Jetsom memory question

I’m running some experiments on my Jetson Nano SDK. It’s my first time developing for CUDA. The sample application I’m working on is an ADS-B demodulator.

My question is about memory. My data is coming in as samples at 2 megasamples/second of IQ data. The first step of processing is to take the IQ data and compute the vector magnitude (for this stage of demodulation type I don’t care about the phase, just the amplitude). That’s great, I can do that with a hypotf() call. It’s a little expensive to convert the offset unsigned 8-bit ints into two floats but it’s not terrible. I can do this step on 60 seconds of data in about 750 milliseconds. The kernel is very simple:

The kernel is butt simple:

__global__
void conv16(SAMPLE *din, float *dout) {
    int i = blockIdx.x * blockDim.x + threadIdx.x;

    float f1 = (float) (din[i].i) - 128.0f;
    float f2 = (float) (din[i].q) - 128.0f;
    dout[i] = hypotf(f1, f2);
}

I send data into the kernel in batches of 16384. I don’t know why but if I pick a number greater than about 20,000 it just doesn’t work.

My first question is this. I allocate input and output buffers for the kernel using cudaMalloc() and copy data in and out using cudaMemCpy(). The documentation says that cudaMalloc() is allocating “device memory” out of the “global” address space, but on the Jetson Nano that’s still actually just system memory allocated by the Linux kernel, correct? In other words, the linux kernel has its 4 GB of RAM and my kernel is working off of that same physical memory, just allocated in a way that’s properly aligned etc. for the GPU? Do I understand that correctly?

My second question is more of a design question. The second part of my demodulator is a preamble detector. The way that works is that there’s a pattern of bits that make up a preamble. In a sample set of say 10,000 samples that preamble could be anywhere. My original thought was to set up a bunch of threads and each one looks for the preamble starting at a different place in the 10,000 samples:

thread 1 looks for the preamble between samples 0 and 100
thread 2 looks for the premable between samples 1 and 101
thread 3 looks for the preamble between samples 2 and 102

That may or may not be a terrible design, but that’s not really my question. What I’m wondering is this. I have some number of threads all accessing basically the same chunk of memory at slightly different offsets. If I have 100 threads then at SOME point in time they’ll all be reading sample 99. So my question is: does that defeat coalescing, and cause a huge bottleneck?

What got me thinking about this is thinking about the way images are processed. If we divide a big image up into 100 pieces to, say, convert them from RGBA to YUV420, all those threads/cores/blocks can be working on all different pieces of memory at the same time and nobody overlaps. In my case, everybody will be working not randomly but certainly concurrently, so am I going to choke myself on memory bandwidth by organizing it this way?

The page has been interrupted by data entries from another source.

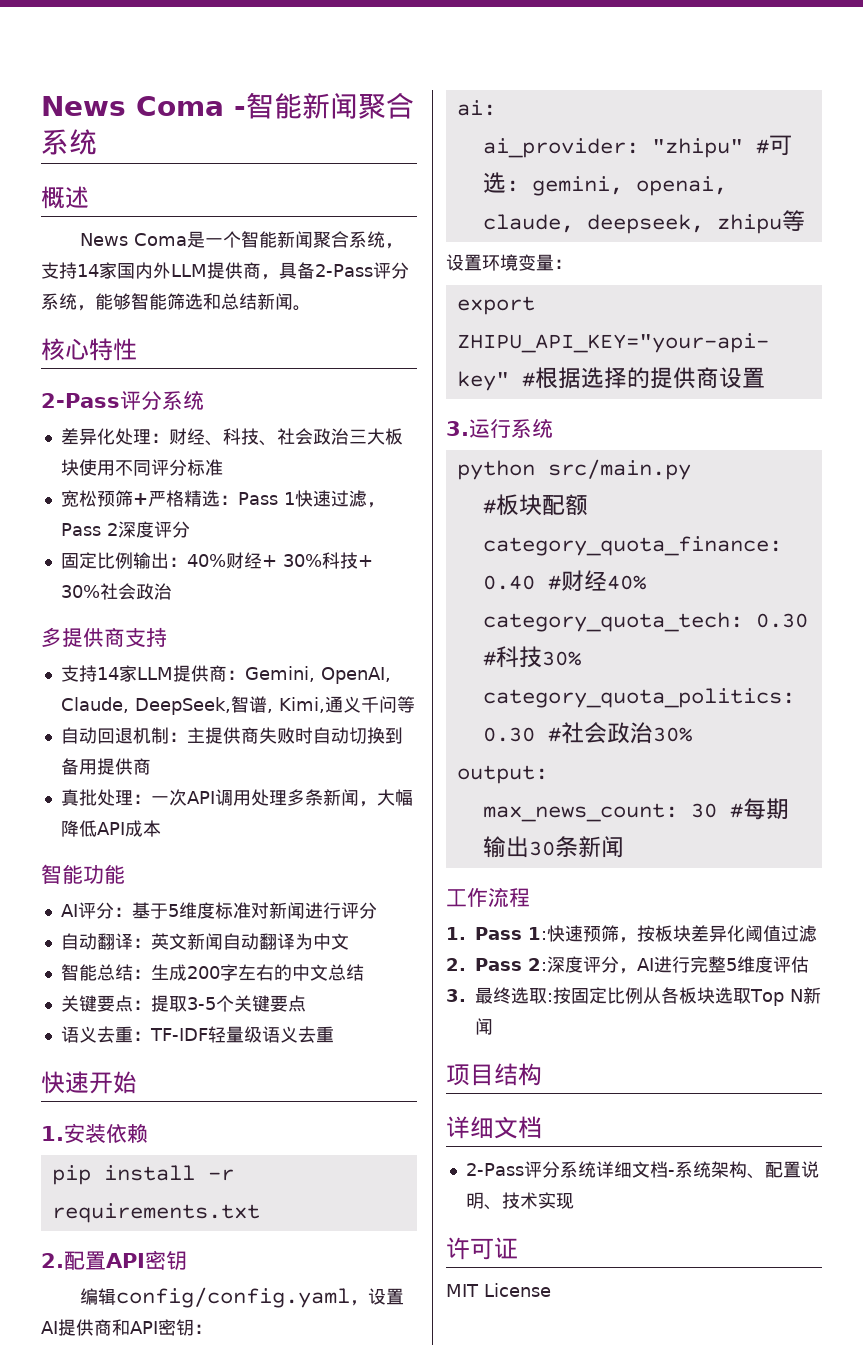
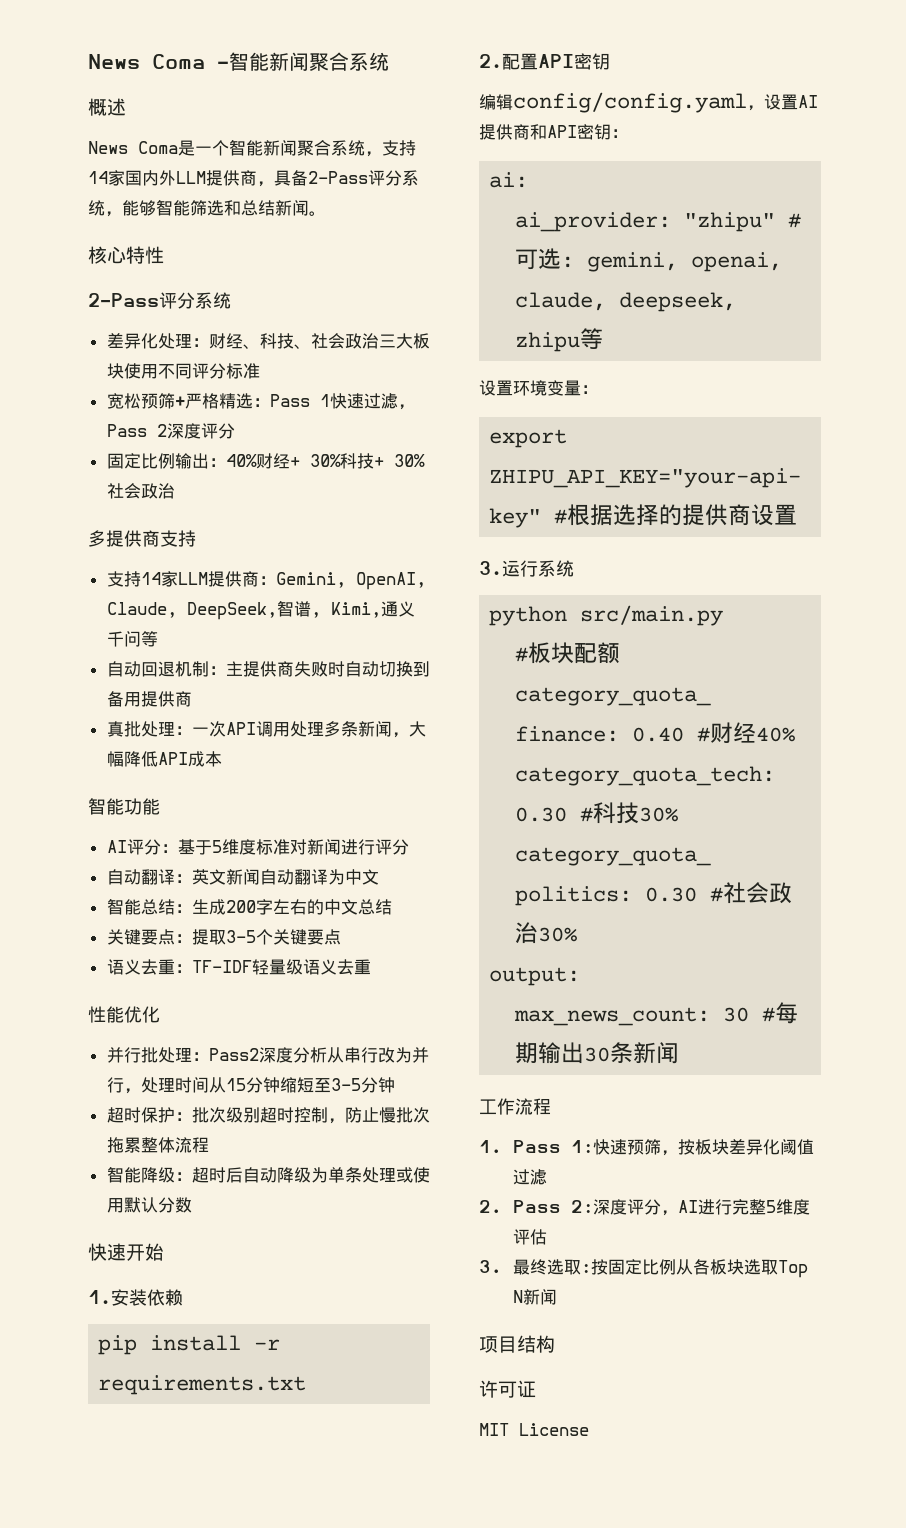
+ 性能优化
+ 并行批处理：Pass2深度分析从串行改为并行，处理时间从15分钟缩短至3-5分钟
+ 超时保护：批次级别超时控制，防止慢批次拖累整体流程
+ 智能降级：超时后自动降级为单条处理或使用默认分数
  项目结构
- 详细文档
- 2-Pass评分系统详细文档-系统架构、配置说明、技术实现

I’m just trying to get my head around all these memories and how i need to structure these algorithms to work best.

Hi,

1. CPU and GPU share some physical memory so cudaMalloc() allocate memory from the 4G physical memory.

2. Sure.

If you only read the sample once, maybe you can put them in the pinned memory.
It can save you transfer overhead but will cause some slightly latency.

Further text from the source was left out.